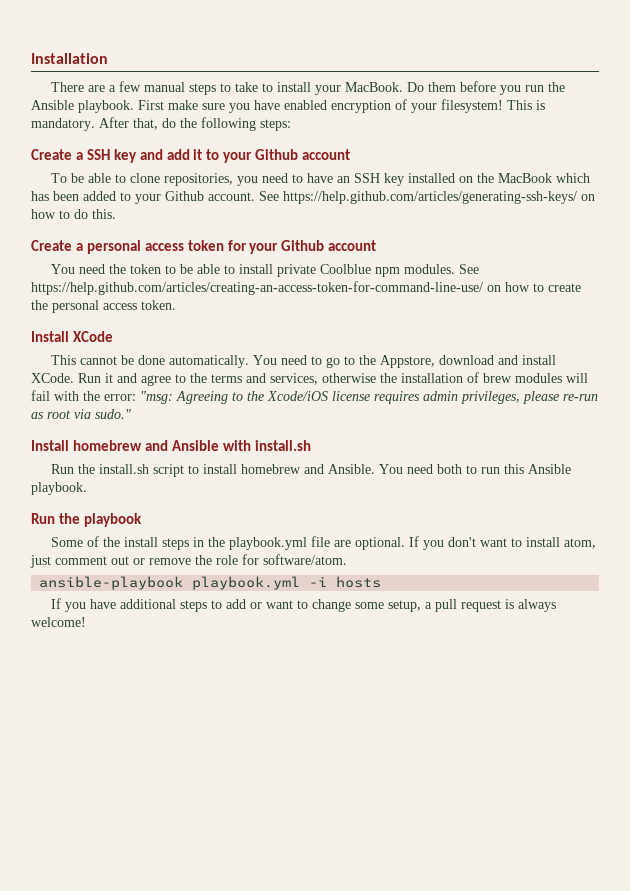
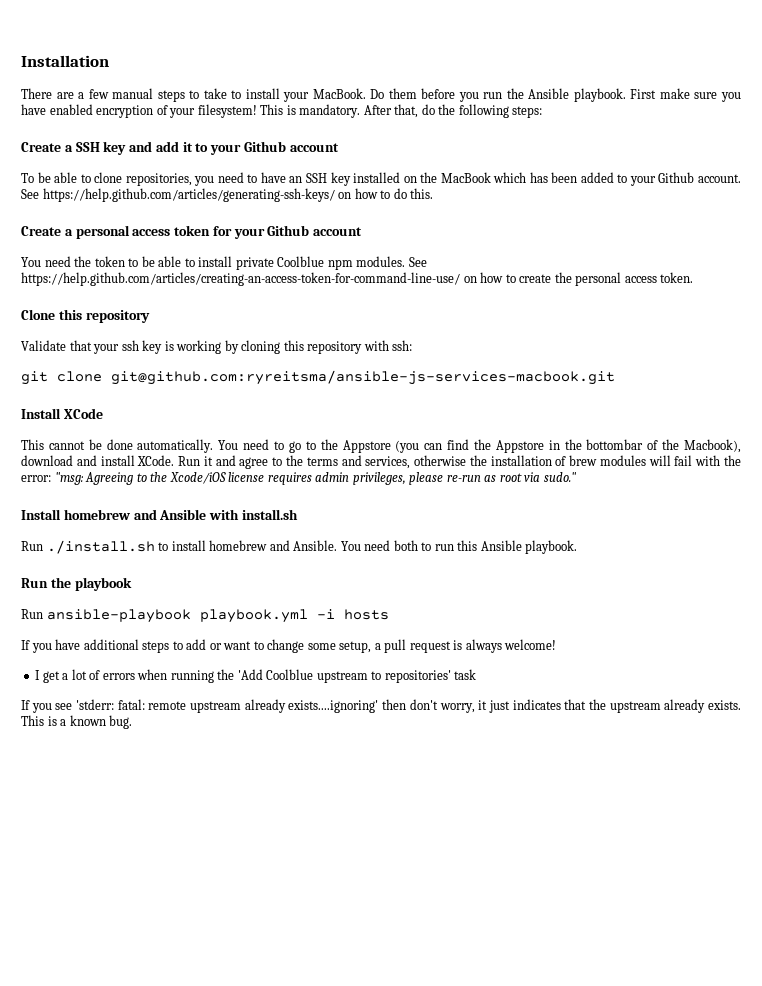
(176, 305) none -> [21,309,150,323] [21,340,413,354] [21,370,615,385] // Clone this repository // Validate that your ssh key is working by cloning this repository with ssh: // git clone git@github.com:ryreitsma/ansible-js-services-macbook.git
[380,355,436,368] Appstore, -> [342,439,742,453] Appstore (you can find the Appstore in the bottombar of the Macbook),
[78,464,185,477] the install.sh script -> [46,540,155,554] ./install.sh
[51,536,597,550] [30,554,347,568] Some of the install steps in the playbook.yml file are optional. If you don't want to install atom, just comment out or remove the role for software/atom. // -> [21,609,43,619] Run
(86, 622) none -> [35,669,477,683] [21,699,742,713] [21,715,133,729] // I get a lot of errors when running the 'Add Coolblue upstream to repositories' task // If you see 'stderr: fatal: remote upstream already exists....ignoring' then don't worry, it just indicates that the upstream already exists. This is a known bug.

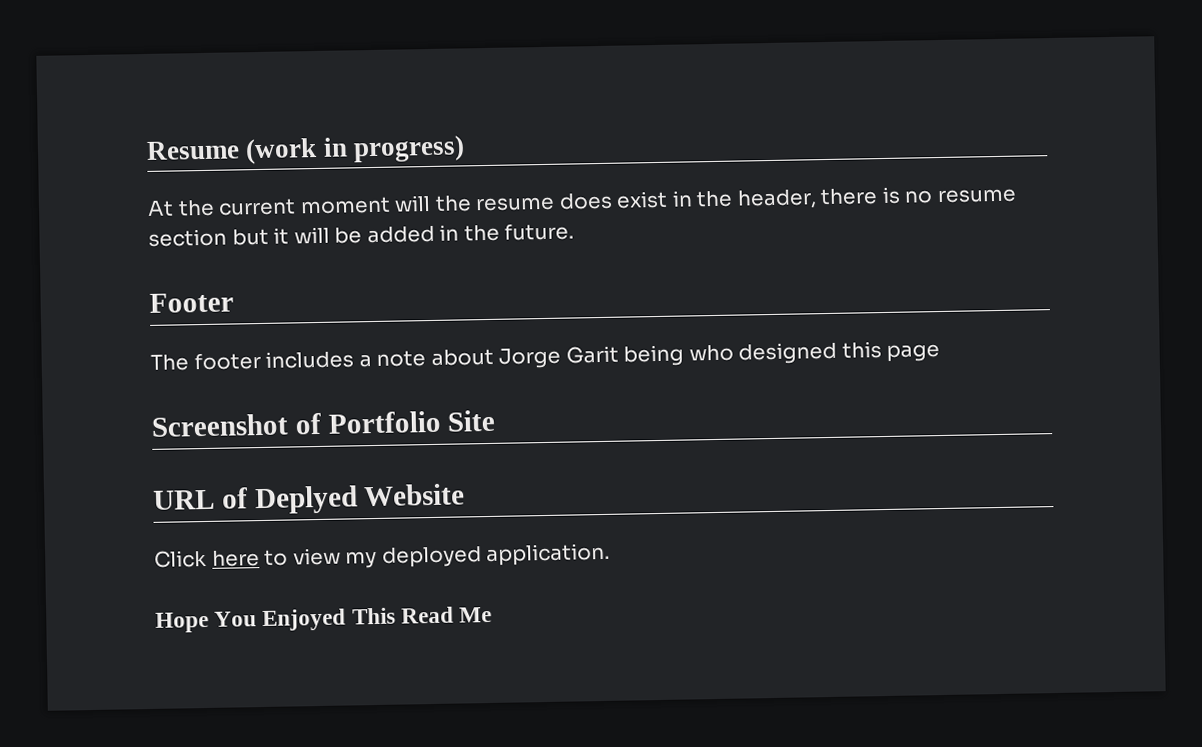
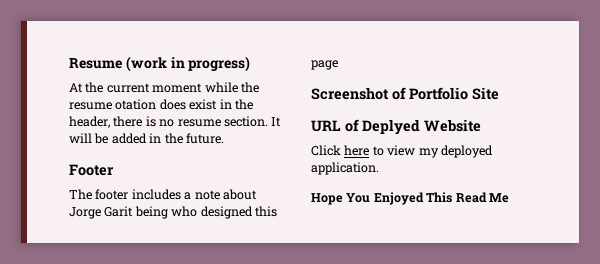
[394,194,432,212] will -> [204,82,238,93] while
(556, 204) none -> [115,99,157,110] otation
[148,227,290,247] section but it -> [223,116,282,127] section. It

=-=-=

### What to work on:
Once the pictures are set aside, output the whole listing exactly.

### Response area:
(176, 305) none -> [21,309,150,323] [21,340,413,354] [21,370,615,385] // Clone this repository // Validate that your ssh key is working by cloning this repository with ssh: // git clone git@github.com:ryreitsma/ansible-js-services-macbook.git
[380,355,436,368] Appstore, -> [342,439,742,453] Appstore (you can find the Appstore in the bottombar of the Macbook),
[78,464,185,477] the install.sh script -> [46,540,155,554] ./install.sh
[51,536,597,550] [30,554,347,568] Some of the install steps in the playbook.yml file are optional. If you don't want to install atom, just comment out or remove the role for software/atom. // -> [21,609,43,619] Run
(86, 622) none -> [35,669,477,683] [21,699,742,713] [21,715,133,729] // I get a lot of errors when running the 'Add Coolblue upstream to repositories' task // If you see 'stderr: fatal: remote upstream already exists....ignoring' then don't worry, it just indicates that the upstream already exists. This is a known bug.

[394,194,432,212] will -> [204,82,238,93] while
(556, 204) none -> [115,99,157,110] otation
[148,227,290,247] section but it -> [223,116,282,127] section. It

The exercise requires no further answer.